C'est sur la base de la dénonciation des accords d'Oslo et de l'échec de la stratégie de l'OLP que le Hamas (la résistance islamique) s'est construite progressivement jusqu'à rallier l'appui d'une majorité de la population des Territoires. C'est pourquoi les élections du début de 2006, dont le caractère démocratique est incontesté, ont donné une majorité à la coalition menée par le Hamas.

Ce résultat électoral démontrait l'échec du "processus de paix" amorcé avec Oslo. Mais, au lieu de prendre acte de cet échec et de tenter de relancer la négociation en inlcuant le Hamas, c'est à dire les représentants légitimes du peuple palestinien, Israël et ses alliés, dont le gouvernement Harper, on décidé de ne pas reconnaître le gouvernement issu de ces élections, de le boycotter totalement (une bonne partie de ses ressources de proto-état venant de l'aide internationale et transitant par Israël...) ce qui allait éventuellement causer une petite guerre civile entre Palestinien, le Hamas prenant le contrôle de Gaza, pendant que le Fattah dominait en Cisjordanie. Israël a par la suite repris des relations plus ou moins normale avec le Fattah, mais a complètement exclu tout rapport avec le Hamas, d'ou le blocus de la bande de Gaza.

La politique actuelle de blocus contre Gaza est donc dans la continuité avec une politique colonialiste consistant à nier à la population palestinienne le droit de choisir ses représentants. Le Hamas, comme l'OLP d'avant Oslo, est une organisation qui refuse de reconnaître Israël et qui inclus dans ses moyens d'action différentes formes de violence. La seule différence avec l'OLP est son carractère religieux, inspiré des idées des Frères Musulmans égyptiens, un des groupes qui ont fait tomber la dictature de Mubarak cet hiver.
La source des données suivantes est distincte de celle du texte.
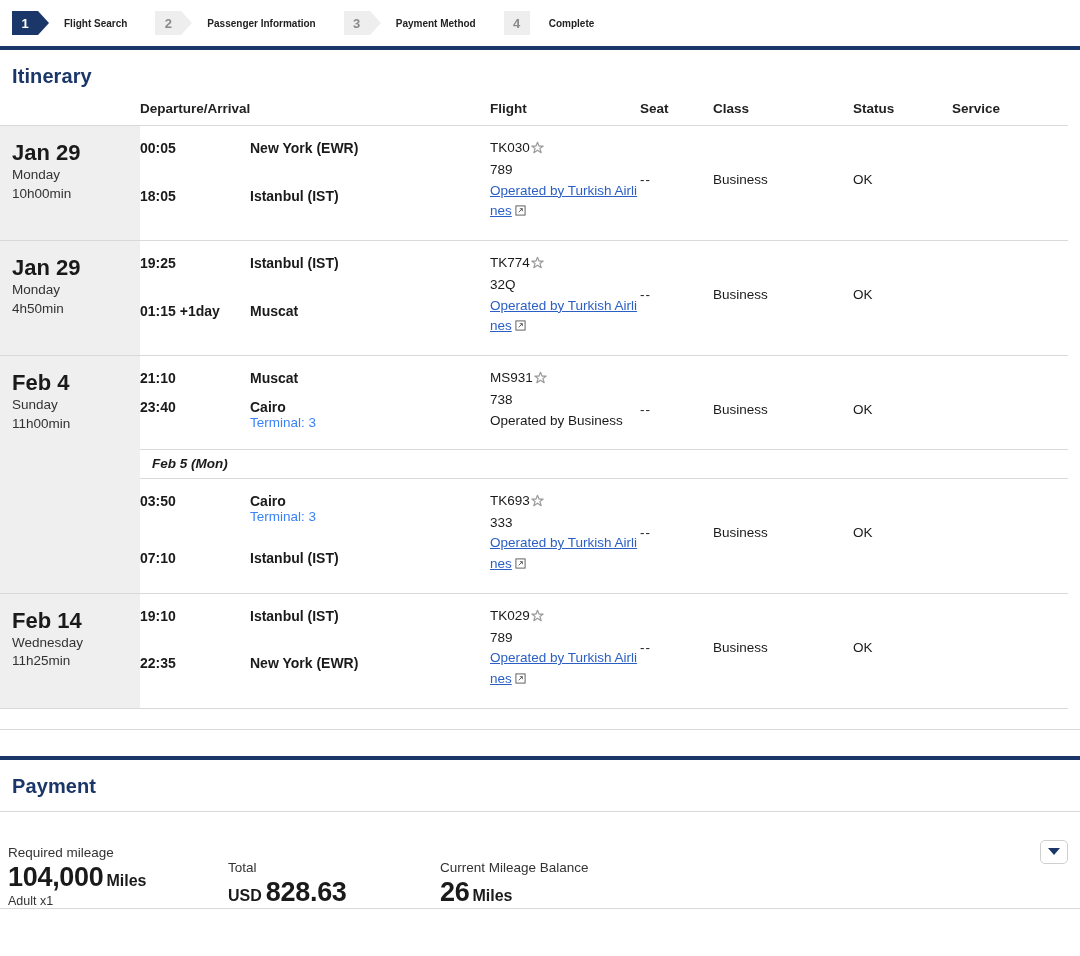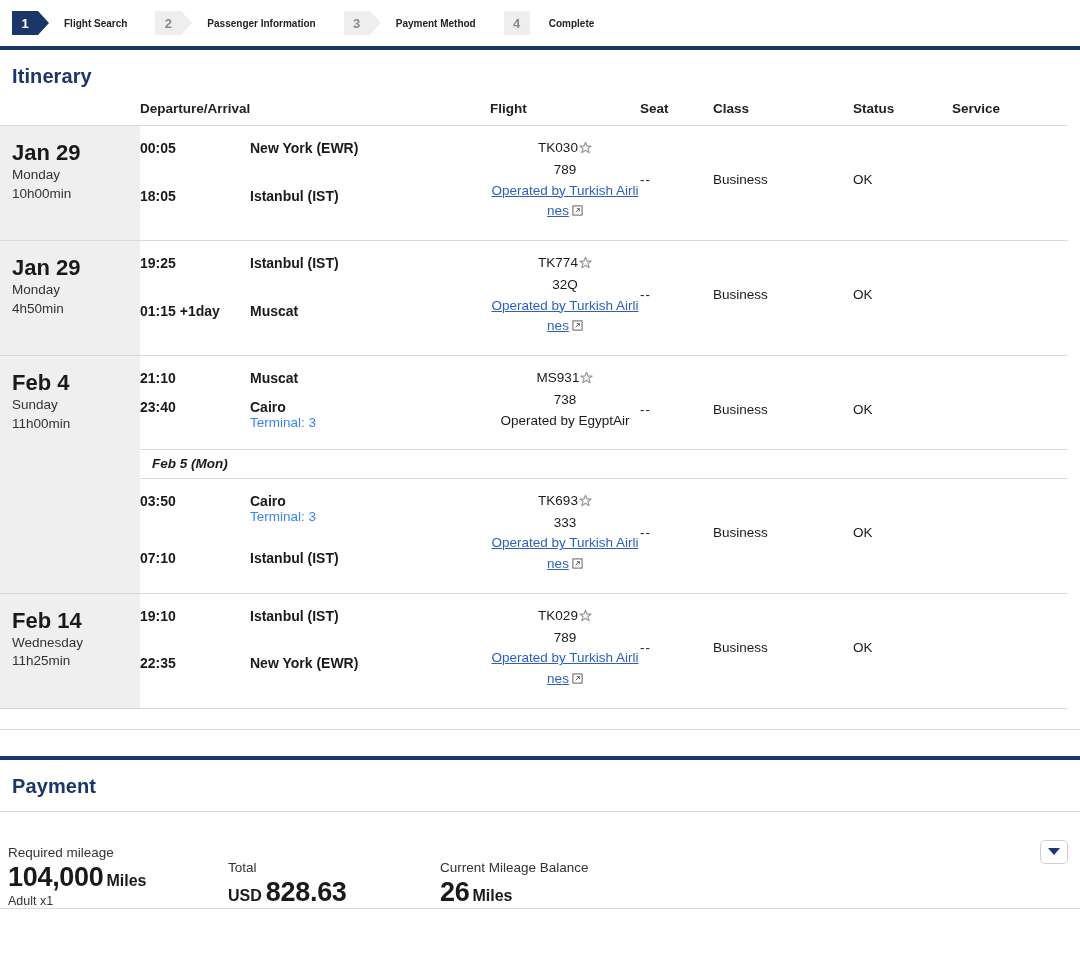--- a/index.html
+++ b/index.html
@@ -85,21 +85,21 @@
   .seg-table td { vertical-align: top; padding: 0; }
 
   .time-cell  { font-size: 14px; font-weight: bold; color: #1a1a1a; white-space: nowrap; }
   .place-cell { font-size: 14px; font-weight: bold; color: #1a1a1a; }
   .terminal   { font-size: 13.5px; font-weight: normal; color: #3b82f6; }
   .plusday    { font-weight: bold; }
 
   .rowpad { padding-top: 14px !important; }
   .rowpad2 { padding-top: 12px !important; }
 
-  .flight-cell { font-size: 13.5px; color: #1a1a1a; line-height: 1.5; padding-top: 12px !important; text-align: center; }
+  .flight-cell { font-size: 13.5px; color: #1a1a1a; line-height: 1.5; padding-top: 12px !important; }
   .flight-no { white-space: nowrap; }
   .star-icon { display: inline-block; vertical-align: -2px; margin-left: 1px; }
   .equip { }
   .op-link { color: #2b5fc4; text-decoration: underline; cursor: pointer; word-break: break-all; }
   .op-plain { color: #1a1a1a; word-break: break-all; }
   .ext-icon { display: inline-block; vertical-align: -1px; margin-left: 3px; }
 
   .mid-cell { font-size: 13.5px; color: #1a1a1a; padding-top: 46px !important; }
   .dash { letter-spacing: 1px; }
 
@@ -309,21 +309,21 @@
                 </colgroup>
                 <tbody>
                   <tr>
                     <td class="time-cell rowpad segpad">21:10</td>
                     <td class="place-cell rowpad">Muscat</td>
                     <td class="flight-cell" rowspan="2">
                       <div class="flight-no">MS931<span class="star-icon"><svg width="13" height="13" viewBox="0 0 24 24" fill="none" stroke="#9a9a9a" stroke-width="2.2" stroke-linejoin="round">
                             <polygon points="12,2.5 15,9.5 22.5,9.5 16.5,14 18.8,21.5 12,17 5.2,21.5 7.5,14 1.5,9.5 9,9.5"></polygon>
                           </svg></span></div>
                       <div class="equip">738</div>
-                      <div class="op-plain">Operated by EgyptAir</div>
+                      <div class="op-plain">Operated by Business</div>
                     </td>
                     <td class="mid-cell dash" rowspan="2">--</td>
                     <td class="mid-cell" rowspan="2">Business</td>
                     <td class="mid-cell" rowspan="2">OK</td>
                     <td class="mid-cell" rowspan="2"></td>
                   </tr>
                   <tr>
                     <td class="time-cell rowpad2 segpad">23:40</td>
                     <td class="place-cell rowpad2">Cairo<div class="terminal">Terminal: 3</div></td>
                   </tr>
C'est pourquoi Israël et ses alliés politiques et idéologiques occidentaux mettent tant d'effort à nourrir l'islamophobie déjà bien présente dans le monde occidental.

C'est aussi dans la suite de l'échec du processus d'Oslo qu'Israël a répondu à l'enlèvement de trois de ses soldats (un par le Hamas, deux par le Hezbollah, un autre groupe islamiste mais libanais et chiite) par une guerre meurtrière contre le Liban, faisant des centaines de morts parmi les civiles. Une autre attaque semblable a ciblé uniquement Gaza en décembre 2008 et janvier 2009, faisant environ 1500 morts à Gaza, dont beaucoup de femmes et d'enfants. En quoi ces deux guerres ne seraient pas du terrorisme, je n'en ai pas la moindre idée. Il s'agit, comme pour des attentants à la bombe ou des enlèvements ou des lancers de roquettes artisannales, de cibler une population civile en vue d'atteindre des objectifs politiques.

Au bout du compte, la leçon de cette histoire, pour Israël, est qu'on ne peut faire la paix qu'avec nos ennemis, il va falloir qu'ils parlent avec le Hamas. (D'ailleurs, la réconciliation récente entre le Hamas et le Fattah va compliquer grandement l'application de leur politique consistant à parler à l'un mais pas à l'autre!) Pour les mouvements palestiniens, on doit conclure qu'une paix juste avec Israël, fondée sur le droit international, ne sera possible que si on établit un rapport de force politique obligeant Israël a faire des concessions. Ceci ne sera possible que si on change la politique actuelle du Canada, des États-Unis et de plusieurs autres puissances occidentale, qui consiste à appuyer Israël sans condition et à ne jamais sanctionner ses actions même les plus brutales. C'est pourquoi j'appuie la politique de Boycott, Désinvestissement et Sanctions (BDS) contre Israël. C'est pourquoi j'appuie aussi la Flottille de la paix II.